[GIVEN RECORDS — start]

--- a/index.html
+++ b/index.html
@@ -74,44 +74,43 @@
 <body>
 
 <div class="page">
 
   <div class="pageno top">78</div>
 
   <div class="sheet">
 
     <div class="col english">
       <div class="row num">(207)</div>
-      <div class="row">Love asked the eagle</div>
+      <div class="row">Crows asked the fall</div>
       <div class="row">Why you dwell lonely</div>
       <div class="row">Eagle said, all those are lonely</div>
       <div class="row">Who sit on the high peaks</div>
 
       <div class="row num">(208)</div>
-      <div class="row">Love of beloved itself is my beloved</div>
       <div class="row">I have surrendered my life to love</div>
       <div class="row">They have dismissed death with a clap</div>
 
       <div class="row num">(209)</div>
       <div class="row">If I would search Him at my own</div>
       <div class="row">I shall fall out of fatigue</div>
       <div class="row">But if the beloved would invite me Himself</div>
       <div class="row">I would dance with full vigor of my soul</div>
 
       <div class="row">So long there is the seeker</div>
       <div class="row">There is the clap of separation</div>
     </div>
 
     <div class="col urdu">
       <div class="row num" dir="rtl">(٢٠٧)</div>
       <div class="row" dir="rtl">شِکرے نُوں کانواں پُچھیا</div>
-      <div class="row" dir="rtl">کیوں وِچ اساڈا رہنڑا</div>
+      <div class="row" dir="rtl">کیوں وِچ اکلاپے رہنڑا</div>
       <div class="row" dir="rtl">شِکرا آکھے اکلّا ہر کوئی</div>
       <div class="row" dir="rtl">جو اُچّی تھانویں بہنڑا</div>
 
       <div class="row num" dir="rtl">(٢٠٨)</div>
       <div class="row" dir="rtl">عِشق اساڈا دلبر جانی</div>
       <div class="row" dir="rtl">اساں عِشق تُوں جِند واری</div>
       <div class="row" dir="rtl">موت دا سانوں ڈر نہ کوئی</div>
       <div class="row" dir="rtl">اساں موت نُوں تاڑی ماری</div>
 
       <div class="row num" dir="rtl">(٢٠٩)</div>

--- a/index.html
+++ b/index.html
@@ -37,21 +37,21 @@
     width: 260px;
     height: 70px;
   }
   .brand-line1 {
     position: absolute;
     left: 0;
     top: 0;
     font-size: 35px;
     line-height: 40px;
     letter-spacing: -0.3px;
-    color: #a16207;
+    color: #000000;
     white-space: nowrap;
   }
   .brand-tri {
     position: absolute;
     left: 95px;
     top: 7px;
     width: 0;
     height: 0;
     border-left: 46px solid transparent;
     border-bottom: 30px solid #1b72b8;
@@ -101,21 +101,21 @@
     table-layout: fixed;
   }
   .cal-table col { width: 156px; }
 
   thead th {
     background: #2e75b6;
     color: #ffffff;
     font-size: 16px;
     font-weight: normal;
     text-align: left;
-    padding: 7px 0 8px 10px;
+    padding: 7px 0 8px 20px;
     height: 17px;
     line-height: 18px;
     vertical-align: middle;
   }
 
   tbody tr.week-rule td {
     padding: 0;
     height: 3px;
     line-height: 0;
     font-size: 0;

[GIVEN RECORDS — finish]

**WORK TO BE COMPLETED:** Return, unchanged, each line from the line containing "letter-spacing: -0.3px;" through the last line of the material.

**SOLVED PROBLEM:**
     letter-spacing: -0.3px;
-    color: #a16207;
+    color: #000000;
     white-space: nowrap;
   }
   .brand-tri {
     position: absolute;
     left: 95px;
     top: 7px;
     width: 0;
     height: 0;
     border-left: 46px solid transparent;
     border-bottom: 30px solid #1b72b8;
@@ -101,21 +101,21 @@
     table-layout: fixed;
   }
   .cal-table col { width: 156px; }
 
   thead th {
     background: #2e75b6;
     color: #ffffff;
     font-size: 16px;
     font-weight: normal;
     text-align: left;
-    padding: 7px 0 8px 10px;
+    padding: 7px 0 8px 20px;
     height: 17px;
     line-height: 18px;
     vertical-align: middle;
   }
 
   tbody tr.week-rule td {
     padding: 0;
     height: 3px;
     line-height: 0;
     font-size: 0;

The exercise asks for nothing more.